Problem statement: Records follow. Pull out every line that contains "discount".
__________________________________________________
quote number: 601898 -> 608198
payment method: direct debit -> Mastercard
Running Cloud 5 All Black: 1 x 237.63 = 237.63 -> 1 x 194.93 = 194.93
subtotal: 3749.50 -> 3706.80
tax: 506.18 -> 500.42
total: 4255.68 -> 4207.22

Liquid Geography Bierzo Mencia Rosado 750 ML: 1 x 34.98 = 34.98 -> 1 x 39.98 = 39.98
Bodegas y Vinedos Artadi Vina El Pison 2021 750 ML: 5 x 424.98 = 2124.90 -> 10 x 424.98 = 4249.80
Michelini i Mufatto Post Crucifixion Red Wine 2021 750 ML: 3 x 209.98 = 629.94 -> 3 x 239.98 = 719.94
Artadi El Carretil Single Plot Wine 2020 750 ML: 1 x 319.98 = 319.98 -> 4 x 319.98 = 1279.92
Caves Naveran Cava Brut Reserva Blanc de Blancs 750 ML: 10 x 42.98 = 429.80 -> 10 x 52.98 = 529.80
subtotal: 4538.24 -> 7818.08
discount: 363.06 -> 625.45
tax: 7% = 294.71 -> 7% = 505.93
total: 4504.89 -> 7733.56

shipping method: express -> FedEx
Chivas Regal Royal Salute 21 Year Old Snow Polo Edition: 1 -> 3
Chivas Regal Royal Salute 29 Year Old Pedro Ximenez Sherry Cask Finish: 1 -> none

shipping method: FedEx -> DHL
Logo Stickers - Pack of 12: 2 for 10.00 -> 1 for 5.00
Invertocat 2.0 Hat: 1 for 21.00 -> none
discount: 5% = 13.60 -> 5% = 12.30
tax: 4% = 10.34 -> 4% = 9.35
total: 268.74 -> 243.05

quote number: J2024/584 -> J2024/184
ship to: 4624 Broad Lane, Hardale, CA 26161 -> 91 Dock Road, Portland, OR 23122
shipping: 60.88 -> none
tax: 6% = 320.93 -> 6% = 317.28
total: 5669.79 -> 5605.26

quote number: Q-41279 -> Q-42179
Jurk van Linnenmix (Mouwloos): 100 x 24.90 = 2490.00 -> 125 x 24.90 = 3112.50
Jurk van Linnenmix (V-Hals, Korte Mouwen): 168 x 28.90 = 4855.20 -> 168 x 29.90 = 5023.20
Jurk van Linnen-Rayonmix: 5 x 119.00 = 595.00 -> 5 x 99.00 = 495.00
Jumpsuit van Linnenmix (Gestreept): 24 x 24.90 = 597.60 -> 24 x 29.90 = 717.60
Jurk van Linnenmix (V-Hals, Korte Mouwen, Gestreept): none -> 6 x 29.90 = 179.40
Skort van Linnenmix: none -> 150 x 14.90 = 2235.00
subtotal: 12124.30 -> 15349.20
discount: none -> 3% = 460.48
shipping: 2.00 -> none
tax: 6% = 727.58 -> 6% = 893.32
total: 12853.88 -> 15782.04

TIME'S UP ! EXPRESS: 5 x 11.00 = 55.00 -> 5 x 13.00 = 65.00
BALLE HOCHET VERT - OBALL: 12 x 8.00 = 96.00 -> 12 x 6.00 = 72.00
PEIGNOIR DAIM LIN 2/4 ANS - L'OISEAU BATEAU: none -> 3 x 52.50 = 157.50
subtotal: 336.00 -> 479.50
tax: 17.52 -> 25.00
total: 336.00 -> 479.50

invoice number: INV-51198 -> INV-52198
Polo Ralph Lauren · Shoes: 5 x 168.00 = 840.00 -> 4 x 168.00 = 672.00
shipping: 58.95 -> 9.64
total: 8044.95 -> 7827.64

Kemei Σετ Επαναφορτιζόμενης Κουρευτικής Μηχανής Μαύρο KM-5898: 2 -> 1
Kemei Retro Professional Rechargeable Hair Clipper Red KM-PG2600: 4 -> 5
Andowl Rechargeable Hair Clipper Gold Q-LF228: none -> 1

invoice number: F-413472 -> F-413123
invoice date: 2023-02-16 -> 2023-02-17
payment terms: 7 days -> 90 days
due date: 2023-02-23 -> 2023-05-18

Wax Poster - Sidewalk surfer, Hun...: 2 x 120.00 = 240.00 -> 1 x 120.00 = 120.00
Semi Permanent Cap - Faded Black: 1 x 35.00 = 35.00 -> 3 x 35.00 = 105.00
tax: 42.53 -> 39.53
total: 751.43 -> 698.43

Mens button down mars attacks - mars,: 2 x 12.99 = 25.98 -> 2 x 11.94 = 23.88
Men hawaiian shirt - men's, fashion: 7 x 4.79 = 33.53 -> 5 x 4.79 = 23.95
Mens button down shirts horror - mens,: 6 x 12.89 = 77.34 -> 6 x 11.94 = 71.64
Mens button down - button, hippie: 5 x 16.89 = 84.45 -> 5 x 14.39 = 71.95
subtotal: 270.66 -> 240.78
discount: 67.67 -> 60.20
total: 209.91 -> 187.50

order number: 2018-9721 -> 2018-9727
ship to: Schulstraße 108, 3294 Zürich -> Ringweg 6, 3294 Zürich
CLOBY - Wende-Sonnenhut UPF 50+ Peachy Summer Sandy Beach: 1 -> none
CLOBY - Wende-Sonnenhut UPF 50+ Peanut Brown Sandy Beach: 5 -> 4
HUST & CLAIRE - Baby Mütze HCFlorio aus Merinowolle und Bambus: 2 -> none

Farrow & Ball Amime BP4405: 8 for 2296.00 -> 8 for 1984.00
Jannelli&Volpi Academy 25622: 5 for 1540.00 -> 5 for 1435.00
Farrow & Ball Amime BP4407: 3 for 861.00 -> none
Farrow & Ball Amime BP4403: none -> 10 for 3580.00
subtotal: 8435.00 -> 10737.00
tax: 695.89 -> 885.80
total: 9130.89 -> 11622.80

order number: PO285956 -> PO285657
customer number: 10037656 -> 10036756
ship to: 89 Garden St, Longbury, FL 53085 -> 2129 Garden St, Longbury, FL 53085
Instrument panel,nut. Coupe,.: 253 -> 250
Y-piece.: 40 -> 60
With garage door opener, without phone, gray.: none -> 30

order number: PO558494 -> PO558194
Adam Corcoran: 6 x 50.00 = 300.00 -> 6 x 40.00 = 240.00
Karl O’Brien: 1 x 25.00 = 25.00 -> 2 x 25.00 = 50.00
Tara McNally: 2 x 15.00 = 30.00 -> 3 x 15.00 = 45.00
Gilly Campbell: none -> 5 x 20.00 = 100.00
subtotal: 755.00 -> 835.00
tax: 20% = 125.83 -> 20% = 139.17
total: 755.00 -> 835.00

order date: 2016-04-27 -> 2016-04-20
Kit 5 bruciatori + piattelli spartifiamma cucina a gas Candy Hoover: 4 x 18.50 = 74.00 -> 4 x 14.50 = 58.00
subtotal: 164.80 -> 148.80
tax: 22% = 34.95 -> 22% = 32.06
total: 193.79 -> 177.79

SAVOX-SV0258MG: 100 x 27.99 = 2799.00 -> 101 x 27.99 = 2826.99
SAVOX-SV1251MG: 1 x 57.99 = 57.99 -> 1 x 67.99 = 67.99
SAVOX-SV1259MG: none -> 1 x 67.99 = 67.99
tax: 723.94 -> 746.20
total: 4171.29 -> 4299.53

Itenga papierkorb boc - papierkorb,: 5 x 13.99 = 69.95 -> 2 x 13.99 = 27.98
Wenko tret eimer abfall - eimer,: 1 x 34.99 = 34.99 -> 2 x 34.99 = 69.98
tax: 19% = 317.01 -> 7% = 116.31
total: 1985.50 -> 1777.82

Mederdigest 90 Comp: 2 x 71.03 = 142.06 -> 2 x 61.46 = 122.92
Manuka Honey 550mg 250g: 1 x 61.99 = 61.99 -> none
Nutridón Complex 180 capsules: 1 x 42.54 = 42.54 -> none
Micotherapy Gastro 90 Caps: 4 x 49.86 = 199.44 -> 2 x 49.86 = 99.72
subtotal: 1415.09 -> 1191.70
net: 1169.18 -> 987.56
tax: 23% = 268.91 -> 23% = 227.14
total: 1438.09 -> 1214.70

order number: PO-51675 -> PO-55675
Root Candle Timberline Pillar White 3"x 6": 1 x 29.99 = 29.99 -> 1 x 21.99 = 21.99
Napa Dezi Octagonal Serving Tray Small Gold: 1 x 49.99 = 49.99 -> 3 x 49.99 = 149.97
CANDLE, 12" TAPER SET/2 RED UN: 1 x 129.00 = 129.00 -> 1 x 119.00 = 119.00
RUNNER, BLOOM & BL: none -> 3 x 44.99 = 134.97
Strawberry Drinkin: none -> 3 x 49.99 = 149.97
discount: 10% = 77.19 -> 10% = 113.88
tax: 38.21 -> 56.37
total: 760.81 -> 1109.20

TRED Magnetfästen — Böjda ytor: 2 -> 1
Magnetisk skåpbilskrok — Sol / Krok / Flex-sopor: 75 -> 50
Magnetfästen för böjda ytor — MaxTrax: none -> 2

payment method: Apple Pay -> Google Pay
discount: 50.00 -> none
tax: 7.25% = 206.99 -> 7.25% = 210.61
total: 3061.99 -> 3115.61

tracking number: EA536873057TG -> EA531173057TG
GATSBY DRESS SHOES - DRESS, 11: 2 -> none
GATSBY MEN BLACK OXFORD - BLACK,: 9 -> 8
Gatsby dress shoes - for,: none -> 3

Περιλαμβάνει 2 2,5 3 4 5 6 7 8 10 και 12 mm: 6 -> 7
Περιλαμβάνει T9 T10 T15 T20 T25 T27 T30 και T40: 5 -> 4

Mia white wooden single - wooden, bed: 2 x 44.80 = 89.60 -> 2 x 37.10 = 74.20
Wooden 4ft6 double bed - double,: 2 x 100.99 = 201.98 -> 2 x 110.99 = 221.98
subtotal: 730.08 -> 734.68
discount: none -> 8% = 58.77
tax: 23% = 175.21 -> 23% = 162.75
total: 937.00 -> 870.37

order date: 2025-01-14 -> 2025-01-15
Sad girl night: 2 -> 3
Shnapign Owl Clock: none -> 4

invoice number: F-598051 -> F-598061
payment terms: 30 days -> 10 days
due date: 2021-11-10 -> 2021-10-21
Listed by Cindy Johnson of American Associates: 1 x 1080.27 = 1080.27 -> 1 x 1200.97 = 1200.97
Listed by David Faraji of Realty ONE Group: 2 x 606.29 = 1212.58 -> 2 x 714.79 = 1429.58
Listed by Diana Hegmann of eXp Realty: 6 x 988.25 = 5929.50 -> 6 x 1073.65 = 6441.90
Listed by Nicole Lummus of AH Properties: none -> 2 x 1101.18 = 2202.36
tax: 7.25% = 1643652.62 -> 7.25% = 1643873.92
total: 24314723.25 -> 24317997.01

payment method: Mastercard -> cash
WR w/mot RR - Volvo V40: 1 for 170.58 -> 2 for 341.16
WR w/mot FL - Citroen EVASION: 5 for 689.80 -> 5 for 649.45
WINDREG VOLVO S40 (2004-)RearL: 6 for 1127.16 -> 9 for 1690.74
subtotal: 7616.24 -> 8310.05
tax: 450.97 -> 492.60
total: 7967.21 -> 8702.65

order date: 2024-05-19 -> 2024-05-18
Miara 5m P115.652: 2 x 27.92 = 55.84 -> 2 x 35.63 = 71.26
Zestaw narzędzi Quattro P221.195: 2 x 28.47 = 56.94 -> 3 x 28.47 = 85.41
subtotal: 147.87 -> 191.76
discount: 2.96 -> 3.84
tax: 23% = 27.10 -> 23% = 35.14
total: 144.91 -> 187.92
__________________________________________________
Answer section:
discount: 363.06 -> 625.45
discount: 5% = 13.60 -> 5% = 12.30
discount: none -> 3% = 460.48
discount: 67.67 -> 60.20
discount: 10% = 77.19 -> 10% = 113.88
discount: 50.00 -> none
discount: none -> 8% = 58.77
discount: 2.96 -> 3.84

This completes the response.